What you are asked to do: Copy every line of the entries that has the string "hitbox" in it.
BEGIN
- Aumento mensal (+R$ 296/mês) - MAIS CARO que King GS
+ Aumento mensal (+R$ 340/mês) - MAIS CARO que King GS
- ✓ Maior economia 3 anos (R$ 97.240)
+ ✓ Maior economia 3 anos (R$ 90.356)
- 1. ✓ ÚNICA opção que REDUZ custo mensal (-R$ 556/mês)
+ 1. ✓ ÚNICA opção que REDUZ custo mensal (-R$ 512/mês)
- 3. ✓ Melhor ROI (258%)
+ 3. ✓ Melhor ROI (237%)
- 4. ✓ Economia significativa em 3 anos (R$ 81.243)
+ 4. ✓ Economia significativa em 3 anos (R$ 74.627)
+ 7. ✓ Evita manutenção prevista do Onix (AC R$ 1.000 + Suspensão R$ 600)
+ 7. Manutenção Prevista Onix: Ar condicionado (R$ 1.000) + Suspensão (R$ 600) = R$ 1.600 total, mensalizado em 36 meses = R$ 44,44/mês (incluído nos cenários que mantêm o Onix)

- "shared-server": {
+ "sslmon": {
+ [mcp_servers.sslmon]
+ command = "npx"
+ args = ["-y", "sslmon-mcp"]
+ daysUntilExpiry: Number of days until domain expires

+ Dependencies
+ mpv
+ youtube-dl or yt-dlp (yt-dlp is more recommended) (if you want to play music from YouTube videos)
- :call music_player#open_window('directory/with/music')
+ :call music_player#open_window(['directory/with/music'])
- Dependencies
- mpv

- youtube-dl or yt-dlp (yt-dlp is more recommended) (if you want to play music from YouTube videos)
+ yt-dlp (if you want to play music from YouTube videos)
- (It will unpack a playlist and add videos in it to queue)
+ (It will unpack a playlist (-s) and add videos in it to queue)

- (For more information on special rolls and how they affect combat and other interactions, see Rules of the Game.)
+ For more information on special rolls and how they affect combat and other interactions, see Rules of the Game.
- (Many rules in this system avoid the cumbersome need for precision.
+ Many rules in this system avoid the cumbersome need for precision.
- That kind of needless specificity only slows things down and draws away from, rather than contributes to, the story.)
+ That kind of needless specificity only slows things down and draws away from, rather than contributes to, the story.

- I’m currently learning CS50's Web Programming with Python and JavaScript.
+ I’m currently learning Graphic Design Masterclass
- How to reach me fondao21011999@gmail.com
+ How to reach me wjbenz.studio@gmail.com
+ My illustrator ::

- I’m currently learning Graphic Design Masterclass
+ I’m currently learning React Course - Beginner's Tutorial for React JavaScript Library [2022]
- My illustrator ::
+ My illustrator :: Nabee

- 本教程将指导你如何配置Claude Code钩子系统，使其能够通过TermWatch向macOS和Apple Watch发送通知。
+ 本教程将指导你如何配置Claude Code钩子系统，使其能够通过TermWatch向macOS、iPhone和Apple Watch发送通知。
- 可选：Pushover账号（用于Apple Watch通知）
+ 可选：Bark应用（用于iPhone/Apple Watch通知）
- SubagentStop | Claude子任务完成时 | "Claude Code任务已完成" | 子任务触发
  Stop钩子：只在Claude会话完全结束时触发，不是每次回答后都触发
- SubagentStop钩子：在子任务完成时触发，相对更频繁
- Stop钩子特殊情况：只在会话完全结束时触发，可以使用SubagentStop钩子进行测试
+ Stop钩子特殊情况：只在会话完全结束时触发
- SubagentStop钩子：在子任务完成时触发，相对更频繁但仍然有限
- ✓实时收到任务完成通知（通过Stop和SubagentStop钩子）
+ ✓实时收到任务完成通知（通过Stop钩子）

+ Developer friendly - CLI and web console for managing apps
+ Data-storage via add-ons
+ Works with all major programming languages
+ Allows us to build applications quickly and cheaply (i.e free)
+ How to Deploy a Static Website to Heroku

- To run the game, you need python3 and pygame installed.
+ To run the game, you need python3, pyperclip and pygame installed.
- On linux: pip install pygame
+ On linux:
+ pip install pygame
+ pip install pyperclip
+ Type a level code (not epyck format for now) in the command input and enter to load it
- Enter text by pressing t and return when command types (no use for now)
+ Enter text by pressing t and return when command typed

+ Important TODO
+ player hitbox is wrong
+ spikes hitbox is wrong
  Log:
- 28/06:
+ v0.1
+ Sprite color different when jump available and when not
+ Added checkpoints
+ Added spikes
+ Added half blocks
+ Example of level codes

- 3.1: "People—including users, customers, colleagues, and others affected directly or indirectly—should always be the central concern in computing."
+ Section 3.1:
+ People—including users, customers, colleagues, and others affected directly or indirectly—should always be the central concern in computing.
END
Written solution:
+ player hitbox is wrong
+ spikes hitbox is wrong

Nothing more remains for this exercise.